Employing outlier and novelty detection for checking the integrity of BIM to IFC entity associations

Conferentiebijdrage

Koo, B., Shin, B. & Krijnen, T.F. (2017). Employing outlier and novelty detection for checking the integrity of BIM to IFC entity associations. Proceedings of the 34th International Symposium on Automation and Robotics in Construction (ISARC 2017), 28 June - 1 July, Taipe, Taiwan

Abstract

 

Although Industry Foundation Classes
(IFC) provide standards for exchanging Building
Information Modeling (BIM) data, authoring tools
still require manual mapping between BIM entities
and IFC classes.
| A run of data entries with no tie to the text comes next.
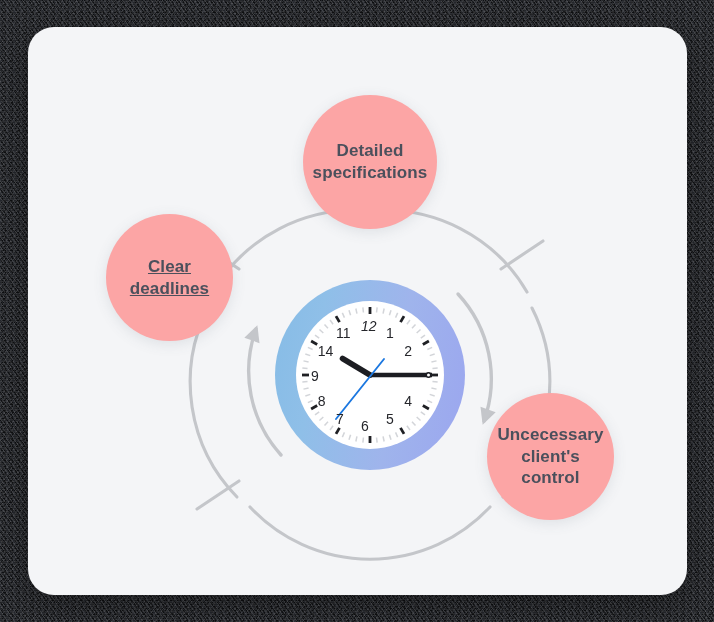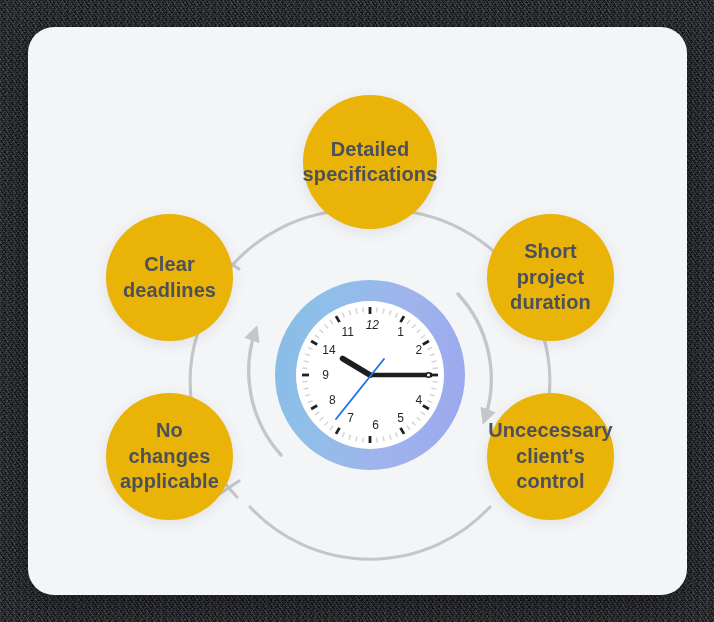--- a/index.html
+++ b/index.html
@@ -65,7 +65,7 @@
   .bubble {
     position: absolute;
     border-radius: 50%;
-    background: #eab308;
+    background: #fca5a5;
     box-shadow: 0 3px 14px rgba(80,90,110,.13);
     display: flex;
     align-items: center;
@@ -73,7 +73,7 @@
     text-align: center;
     color: #4b505c;
     font-weight: bold;
-    font-size: 20px;
+    font-size: 17px;
     line-height: 1.27;
     letter-spacing: .1px;
     padding: 0 9px;

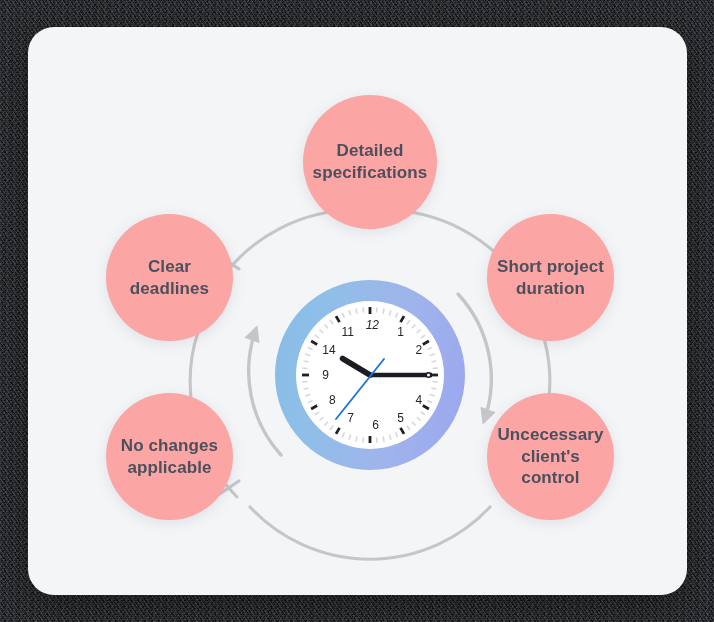--- a/index.html
+++ b/index.html
@@ -264,7 +264,7 @@
       <span>No changes<br>applicable</span>
     </div>
 
-    <div class="bubble" style="left:78px; top:187px; width:127px; height:127px;">
+    <div class="bubble" style="left:78px; top:187px; width:127px; height:127px;text-decoration:underline;">
       <span>Clear<br>deadlines</span>
     </div>
 

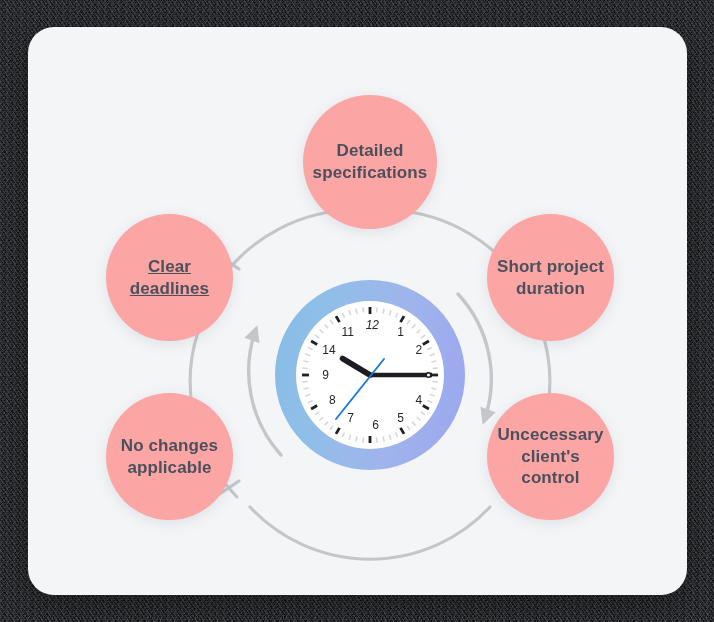--- a/index.html
+++ b/index.html
@@ -252,9 +252,6 @@
       <span>Detailed<br>specifications</span>
     </div>
 
-    <div class="bubble" style="left:459px; top:187px; width:127px; height:127px;">
-      <span>Short project<br>duration</span>
-    </div>
 
     <div class="bubble" style="left:459px; top:366px; width:127px; height:127px;">
       <span>Uncecessary<br>client's<br>control</span>

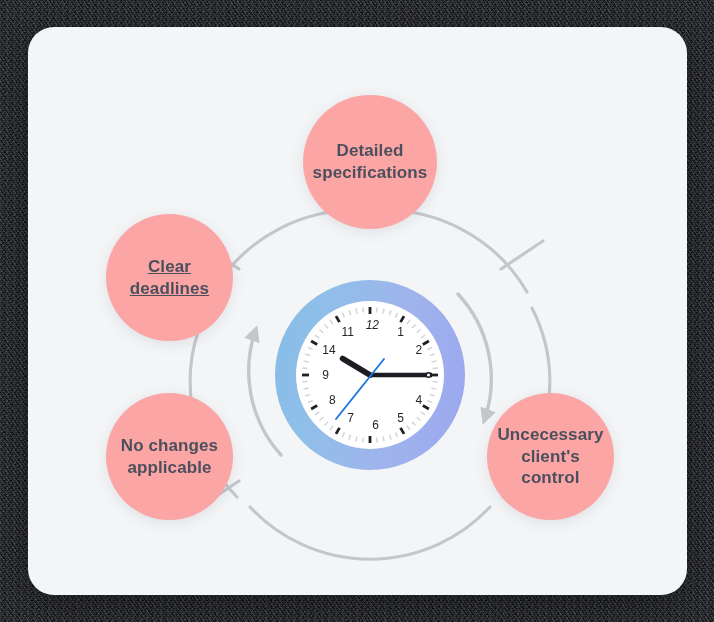--- a/index.html
+++ b/index.html
@@ -104,8 +104,8 @@
   .num {
     position: absolute;
     width: 18px;
-    text-align: right;
-    font-size: 12px;
+    text-align: left;
+    font-size: 14px;
     color: #25262b;
     font-family: "Liberation Sans", sans-serif;
     line-height: 1;

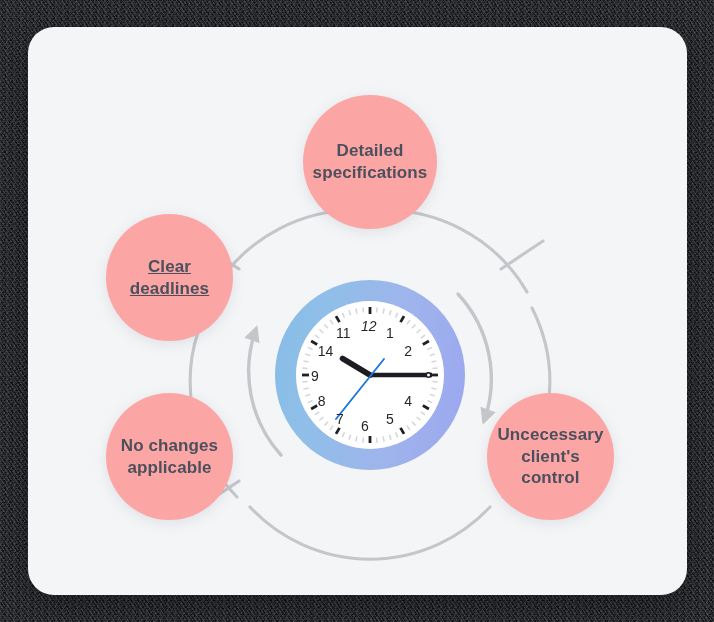--- a/index.html
+++ b/index.html
@@ -257,9 +257,6 @@
       <span>Uncecessary<br>client's<br>control</span>
     </div>
 
-    <div class="bubble" style="left:78px; top:366px; width:127px; height:127px;">
-      <span>No changes<br>applicable</span>
-    </div>
 
     <div class="bubble" style="left:78px; top:187px; width:127px; height:127px;text-decoration:underline;">
       <span>Clear<br>deadlines</span>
This leads to errors and omissions,
which results in corrupted data exchanges that are
unreliable and compromise the interoperability of
BIM models. This research explored the use of two
machine learning techniques for identifying
anomalies, namely outlier and novelty detection to
determine the integrity of IFC classes to BIM entity
mappings. Both approaches were tested on three BIM
models, to test their accuracy in identifying
misclassifications. Results showed that outlier
detection, which uses Mahalanobis distances, had
difficulties when several types of dissimilar elements
existed in a single IFC class and conversely was not
applicable for IFC classes with insufficient number of
elements. Novelty detection, using one-class SVM,
was trained a priori on elements with dissimilar
geometry. By creating multiple inlier boundaries,
novelty detection resolved the limitations encountered
in the former approach, and consequently performed
better in identifying outliers correctly.